“It’s pretty hot under these lights, huh, Seinfeld?”

Her Majesty, Amelia Bedelia

I had to pull out my weighted blanket, last night.  It didn’t help immediately, as in the past.  I was burning like Daenerys Stormborn when I first attempted sleep.  Whenever I feel overheated or short-winded, my body wants to move as if the activity will validate my discomfort.  I played Amelia Bedelia’s favorite game of hiding and stalking.  I suspect it amuses me as much as it does her.

I discovered she has rules for the game.  They’re simple:  The cat always wins.  I lay in wait for what seemed like minutes, trying not to giggle.  Then I pounced and startled the shit out of poor Amelia Bedelia.  She let loose a long, loud meow of disdain after landing from her gravity-defying leap of panic.  Then she smacked me in the face with her little paw.  (I imagine she was informing me I broke the rules, and she didn’t want to play with me anymore.)

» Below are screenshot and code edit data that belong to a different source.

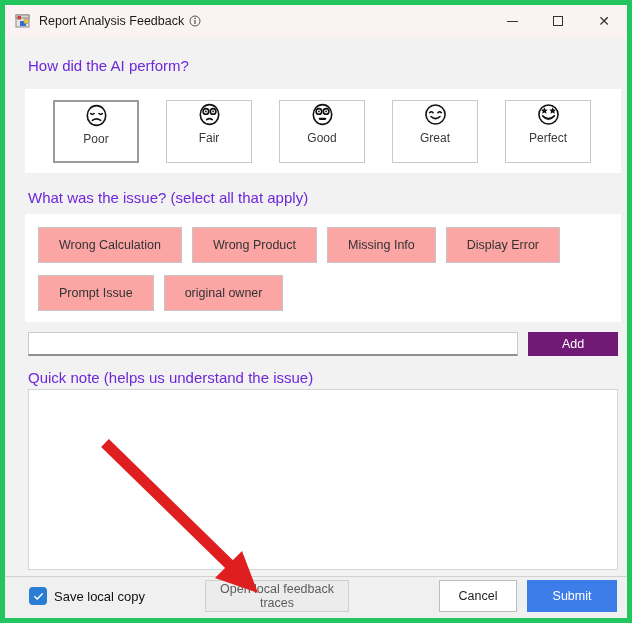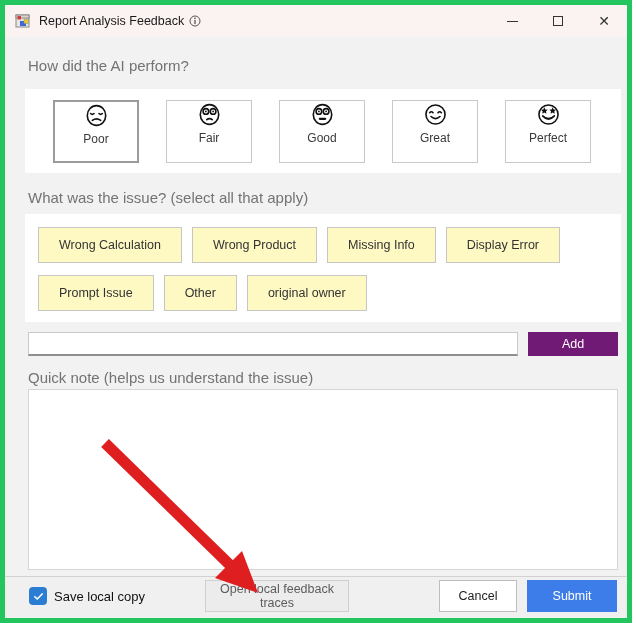--- a/index.html
+++ b/index.html
@@ -19,38 +19,38 @@
   .titlebar-icon { margin-left:10px; width:16px; height:16px; flex:0 0 auto; }
   .titlebar-title { margin-left:8px; font-size:12.5px; color:#1a1a1a; display:flex; align-items:center; gap:5px; }
   .info-icon svg { display:block; }
   .win-controls { position:absolute; right:0; top:0; height:32px; display:flex; }
   .win-btn { width:46px; height:32px; display:flex; align-items:center; justify-content:center; color:#333; font-size:13px; cursor:default; }
   .glyph-min { width:11px; height:0; border-top:1.2px solid #333; display:block; }
   .glyph-max { width:10px; height:10px; border:1.2px solid #333; display:block; }
   .glyph-close { font-size:14px; line-height:1; color:#333; }
 
   
-  .heading { position:absolute; left:23px; font-size:15px; color:#737373; }
+  .heading { position:absolute; left:23px; font-size:15px; color:#6d28d9; }
 
   
   .panel { position:absolute; background:#fff; }
   .panel-rating { left:20px; top:84px; width:596px; height:84px; display:flex; align-items:center; padding-left:28px; gap:27px; }
   .rate-btn {
     width:86px; height:63px; background:#fff; border:1px solid #c9c9c9;
     display:flex; flex-direction:column; align-items:center; justify-content:flex-start; gap:3px; cursor:pointer;
   }
   .rate-btn.selected { border:2px solid #9b9b9b; }
   .rate-btn .face { width:27px; height:27px; }
   .rate-btn .rate-label { font-size:12px; color:#3a3a3a; }
 
   
   .panel-issues { left:20px; top:209px; width:596px; height:108px; padding:13px 0 0 13px; }
   .issue-row { display:flex; gap:10px; margin-bottom:12px; }
   .issue-btn {
-    background:#fef9c3; border:1px solid #c6c6c6; height:36px; padding:0 20px;
+    background:#fca5a5; border:1px solid #c6c6c6; height:36px; padding:0 20px;
     font-size:12.5px; color:#333; display:inline-flex; align-items:center; cursor:pointer;
     font-family:"Liberation Sans", sans-serif;
   }
 
   
   .custom-input {
     position:absolute; left:23px; top:327px; width:490px; height:24px;
     border:1px solid #c9c9c9; border-bottom:2px solid #8f8f8f; background:#fff;
     font-size:13px; padding:0 6px; outline:none; font-family:"Liberation Sans", sans-serif;
   }
@@ -212,21 +212,20 @@
 
   <div class="panel panel-issues">
     <div class="issue-row">
       <button class="issue-btn">Wrong Calculation</button>
       <button class="issue-btn">Wrong Product</button>
       <button class="issue-btn">Missing Info</button>
       <button class="issue-btn">Display Error</button>
     </div>
     <div class="issue-row">
       <button class="issue-btn">Prompt Issue</button>
-      <button class="issue-btn">Other</button>
       <button class="issue-btn">original owner</button>
     </div>
   </div>
 
   <input class="custom-input" type="text" value="" style="">
   <button class="btn-add">Add</button>
 
   <div class="heading" style="top:364px;">Quick note (helps us understand the issue)</div>
   <textarea class="note-area" style=""></textarea>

I melted into a puddle of boneless belly-laughter while feeling mildly guilty for upsetting my sweet baby girl.  Then I silently scolded myself while replaying the hilarity of her reaction in my mind, (giggling all over again.)  Finally, I stifled my laughter and attended Her Majesty in her soundproof Fortress of Solitude.  She glared at me, daring me to reach in and try to pet her.  So I knelt before her and softly sang to Her Grace until she forgave me.

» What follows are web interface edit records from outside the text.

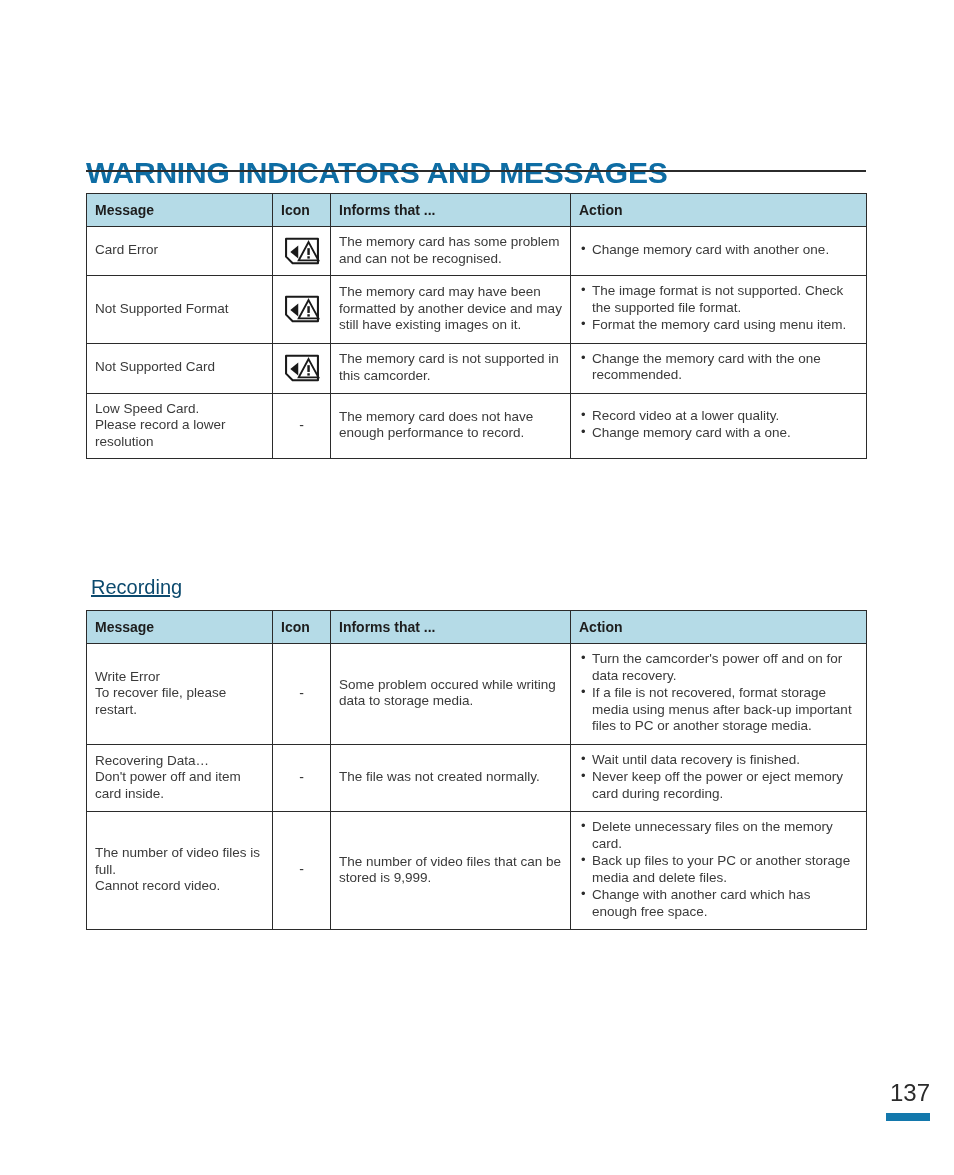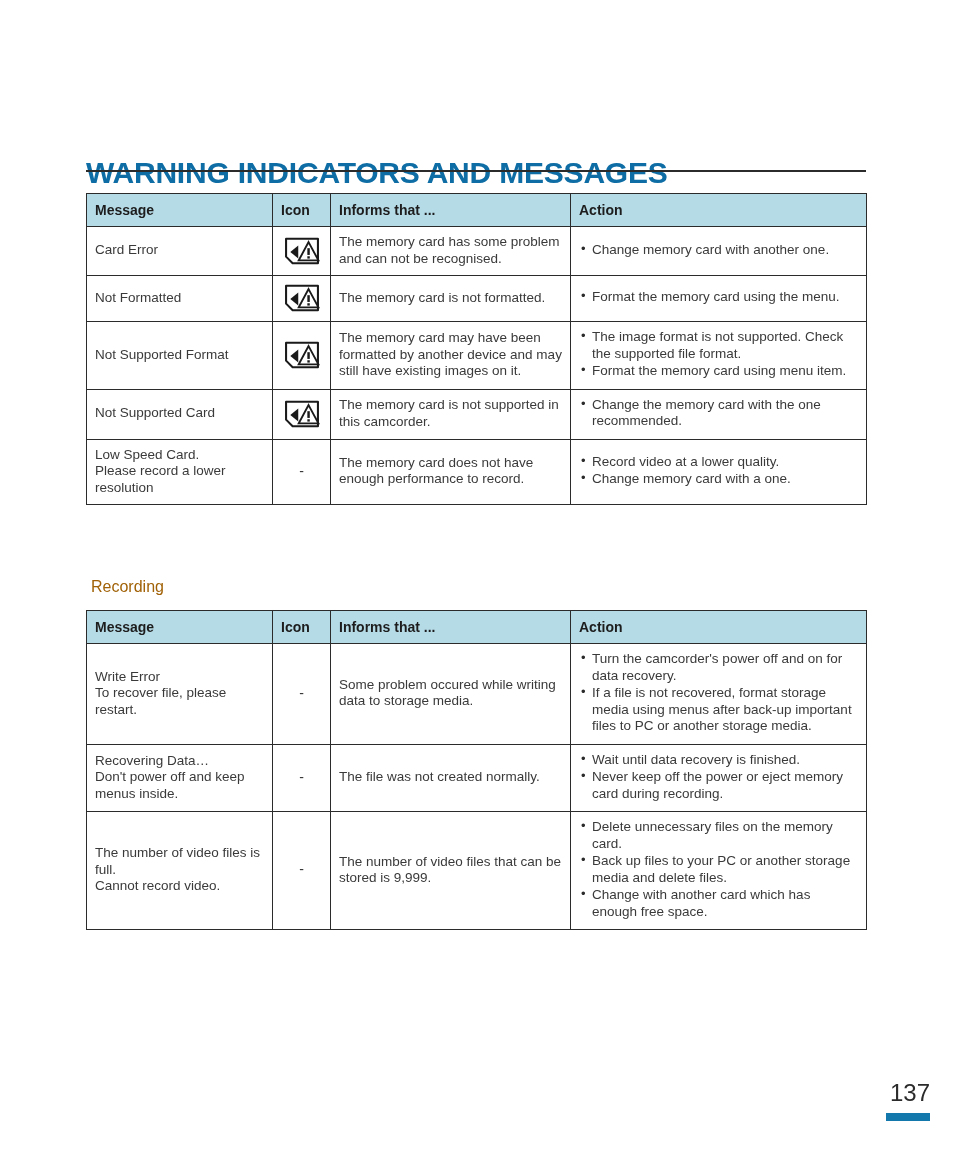--- a/index.html
+++ b/index.html
@@ -43,23 +43,24 @@
     width: 780px;
     height: 2px;
     background: #2b2b2b;
   }
 
   
   .sub-heading {
     position: absolute;
     left: 91px;
     top: 577px;
-    font-size: 16px;
-    color: #a16207;
+    font-size: 20px;
+    color: #0c4a6e;
     line-height: 20px;
+    text-decoration: underline;
   }
 
   
   table.wtable {
     position: absolute;
     left: 86px;
     width: 780px;
     border-collapse: collapse;
     table-layout: fixed;
     font-size: 13.5px;
@@ -176,36 +177,20 @@
               <rect x="25.7" y="21.6" width="2.6" height="2.5" fill="#1a1a1a"></rect>
             </svg></td>
           <td>The memory card has some problem and can not be recognised.</td>
           <td>
             <ul class="actions">
               <li>Change memory card with another one.</li>
             </ul>
           </td>
         </tr>
         <tr>
-          <td class="multiline">Not Formatted</td>
-          <td class="cell-icon"><svg class="card-icon" viewBox="0 0 40 32" xmlns="http://www.w3.org/2000/svg">
-              <path d="M3 3 H37 V29 H10 L3 22 Z" fill="#ffffff" stroke="#1a1a1a" stroke-width="2.2" stroke-linejoin="round"></path>
-              <path d="M16 10 L16 24 L7.5 17 Z" fill="#1a1a1a"></path>
-              <path d="M27 6.5 L37.5 26 L16.5 26 Z" fill="#ffffff" stroke="#1a1a1a" stroke-width="2"></path>
-              <rect x="25.7" y="13" width="2.6" height="7.2" fill="#1a1a1a"></rect>
-              <rect x="25.7" y="21.6" width="2.6" height="2.5" fill="#1a1a1a"></rect>
-            </svg></td>
-          <td>The memory card is not formatted.</td>
-          <td>
-            <ul class="actions">
-              <li>Format the memory card using the menu.</li>
-            </ul>
-          </td>
-        </tr>
-        <tr>
           <td class="multiline">Not Supported Format</td>
           <td class="cell-icon"><svg class="card-icon" viewBox="0 0 40 32" xmlns="http://www.w3.org/2000/svg">
               <path d="M3 3 H37 V29 H10 L3 22 Z" fill="#ffffff" stroke="#1a1a1a" stroke-width="2.2" stroke-linejoin="round"></path>
               <path d="M16 10 L16 24 L7.5 17 Z" fill="#1a1a1a"></path>
               <path d="M27 6.5 L37.5 26 L16.5 26 Z" fill="#ffffff" stroke="#1a1a1a" stroke-width="2"></path>
               <rect x="25.7" y="13" width="2.6" height="7.2" fill="#1a1a1a"></rect>
               <rect x="25.7" y="21.6" width="2.6" height="2.5" fill="#1a1a1a"></rect>
             </svg></td>
           <td>The memory card may have been formatted by another device and may still have existing images on it.</td>
           <td>
@@ -271,21 +256,21 @@
           <td>Some problem occured while writing data to storage media.</td>
           <td>
             <ul class="actions">
               <li>Turn the camcorder's power off and on for data recovery.</li>
               <li>If a file is not recovered, format storage media using menus after back-up important files to PC or another storage media.</li>
             </ul>
           </td>
         </tr>
         <tr>
           <td class="multiline">Recovering Data…
-Don't power off and keep menus inside.</td>
+Don't power off and item card inside.</td>
           <td class="cell-icon"><span class="dash">-</span></td>
           <td>The file was not created normally.</td>
           <td>
             <ul class="actions">
               <li>Wait until data recovery is finished.</li>
               <li>Never keep off the power or eject memory card during recording.</li>
             </ul>
           </td>
         </tr>
         <tr>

I created two new fairy lights recently.  I’m pleased it didn’t involve bleeding, for once, but the glue gun managed to exact an equally painful toll as quilting.  I used cardboard from a shipping box on the first version and a thin sheet of wood, the second, along with transparent film canisters as diffusers.  It produces a lovely, moving rainbow glow and reflects beautifully on the chrome stand of my drum kit.  It’s no wonder I can’t help smiling while I play.  (My band has accepted this after repeatedly suggesting it makes me look like a doof.)  Fairy light for drumkit

I placed the other above my Mac workstation.  It amazes me how fairy lights set the tone of a room.  I copied Ray Bradbury by surrounding myself with things I love when I pursue creative projects.  His desk was far more cluttered than I prefer, but my addiction to synthesizers promises I’ll catch up before long.  (My intention of only collecting software synthesizers didn’t survive my first catalog from Sweetwater Music.)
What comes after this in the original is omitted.